● What is required
The required output is the line that contains "[712,175,768,188] 0.0.3 ->" through the last line of the data, retyped verbatim and with nothing added.

● Information
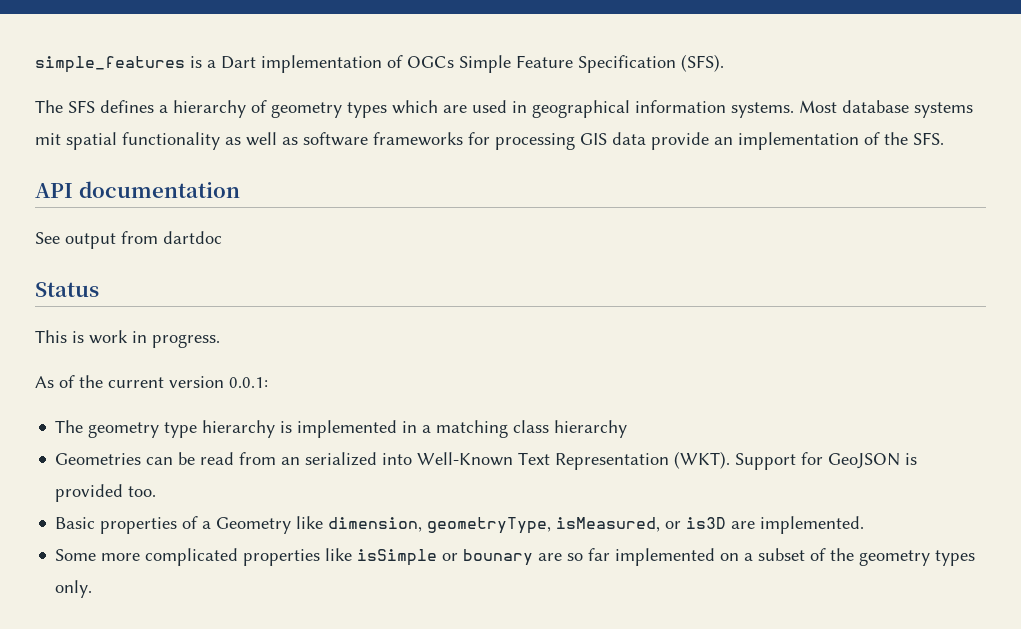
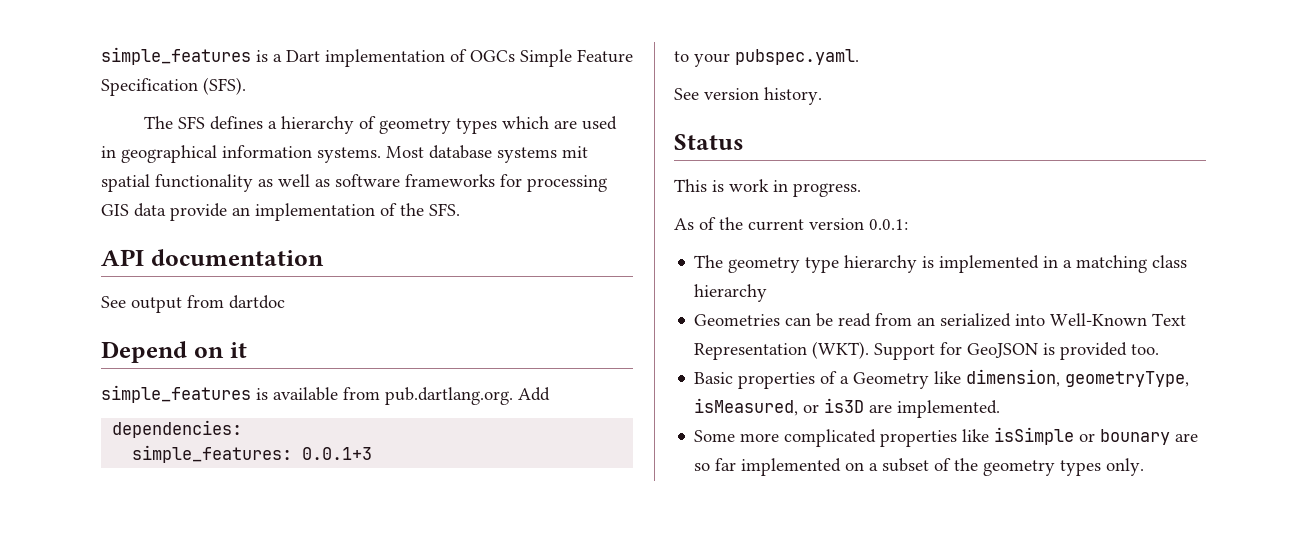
(222, 237) none -> [101,341,247,363] [101,385,550,405] [112,420,243,438] [132,445,373,463] [674,49,859,67] [674,87,822,105] // Depend on it // simple_features is available from pub.dartlang.org. Add // dependencies: // simple_features: 0.0.1+3 // to your pubspec.yaml. // See version history.

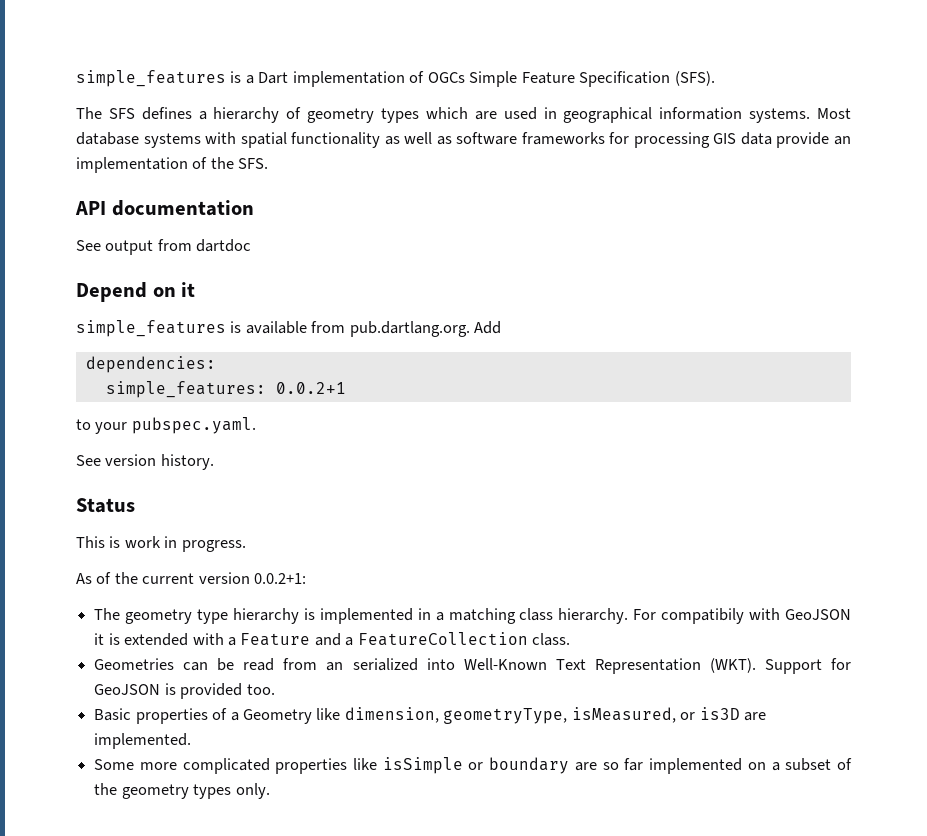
[562,146,588,158] mit -> [205,132,237,144] with
[302,447,373,460] 0.0.1+3 -> [275,382,346,394] 0.0.2+1
[869,219,908,230] 0.0.1: -> [254,573,307,584] 0.0.2+1:
[694,284,768,302] hierarchy -> [558,608,852,624] [94,632,571,646] hierarchy. For compatibily with GeoJSON it is extended with a Feature and a FeatureCollection class.
[1100,429,1171,445] bounary -> [489,757,570,774] boundary

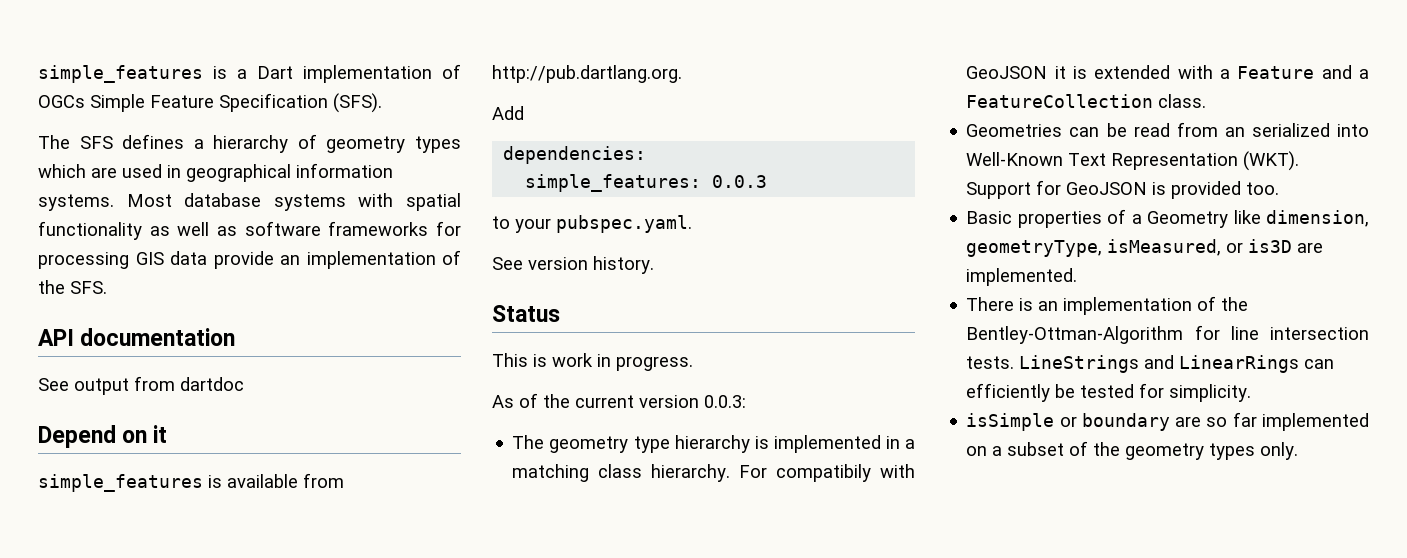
[349,321,470,337] pub.dartlang.org. -> [492,65,682,83] http://pub.dartlang.org. //
[275,382,346,394] 0.0.2+1 -> [712,175,768,188] 0.0.3
[254,573,307,584] 0.0.2+1: -> [704,395,746,408] 0.0.3:
[94,758,378,774] Some more complicated properties like -> [966,296,1249,315] [966,325,1369,344] [966,355,1335,373] [966,383,1252,402] There is an implementation of the Bentley-Ottman-Algorithm for line intersection tests. LineStrings and LinearRings can efficiently be tested for simplicity. //

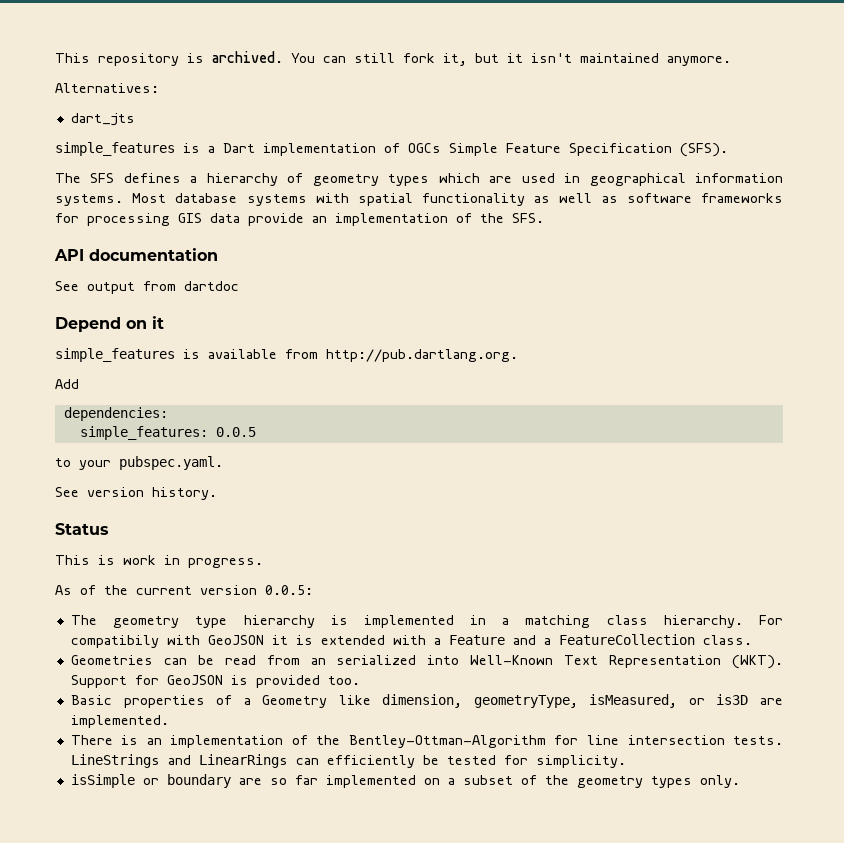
(38, 74) none -> [55,51,731,66] [55,83,159,93] [70,113,135,126] This repository is archived. You can still fork it, but it isn't maintained anymore. // Alternatives: // dart_jts //
[712,175,768,188] 0.0.3 -> [215,427,256,437] 0.0.5
[704,395,746,408] 0.0.3: -> [265,585,313,595] 0.0.5:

● Response to this exercise
[712,175,768,188] 0.0.3 -> [215,427,256,437] 0.0.5
[704,395,746,408] 0.0.3: -> [265,585,313,595] 0.0.5:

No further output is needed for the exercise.